Deaths which occur outside of hospitals, such as those in care homes, can take longer to trace statistically because of the time it can take for a post mortem and paperwork to pass through coroners’ offices.
However, it has resulted in only a partial picture of the virus’s impact.
According to the Office for National Statistics, the majority of deaths from coronavirus have been among people aged 65 years and over 41 percent of those occurring in the over-85 age group.
There have not yet been any reports of people dying at home from COVID-19 without seeking medical help from a hospital or ambulance service first.
However, the full picture is unlikely to be painted until long after the virus has disappeared.
Cases in care homes have risen dramatically across Europe, with France reporting nearly 1500 cases and Sweden reporting cases found in 100 care homes.
Residents were taken to hospital in the Italian city of Naples after a care home outbreak claimed several lives.

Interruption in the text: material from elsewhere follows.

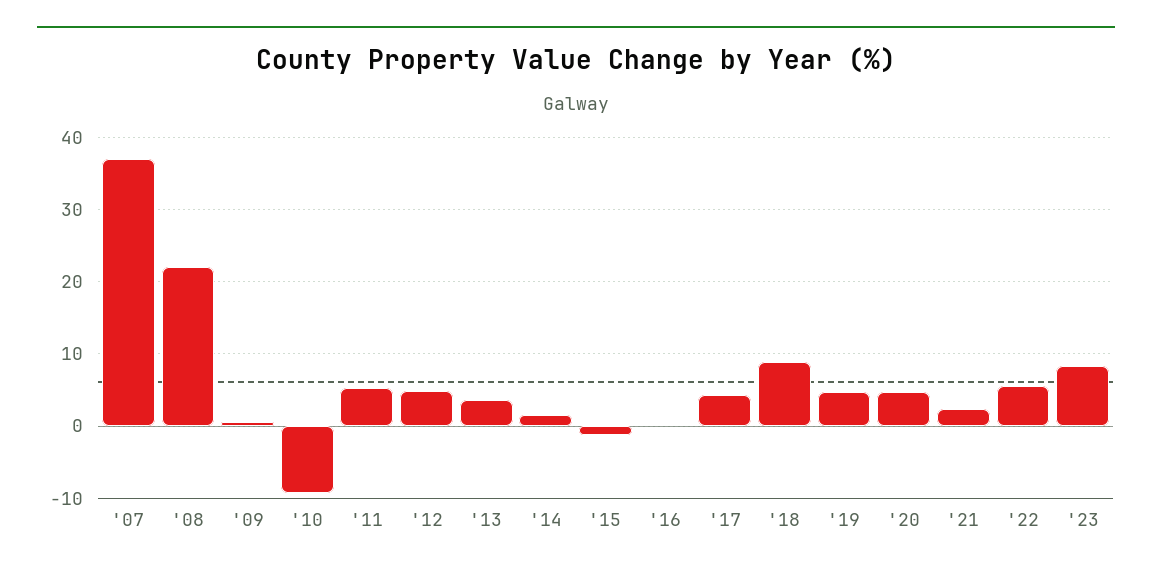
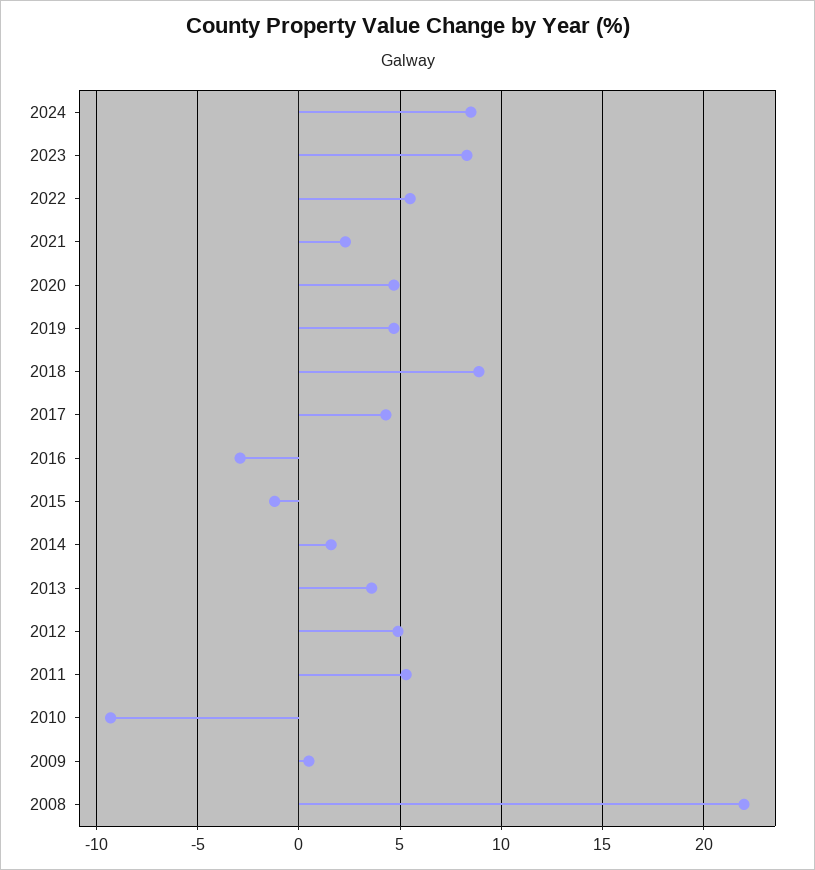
'07: 37 -> none
'16: 0 -> -3
2024: none -> 8.5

The Chief Scientific Advisor Sir Patrick Vallance gave a hopeful update on Monday, saying the amount of cases was beginning to “move in the right direction.”
Speaking from Downing Street, Sir Patrick said: “It’s possible that we’re beginning to see the beginning of change in terms of the curve flattening a little bit. We won’t know that for sure for a week or so.
“There hasn’t been the accelerated take-off and again it’s possible that we’re beginning to see the start of a change where we might see numbers flattening off.”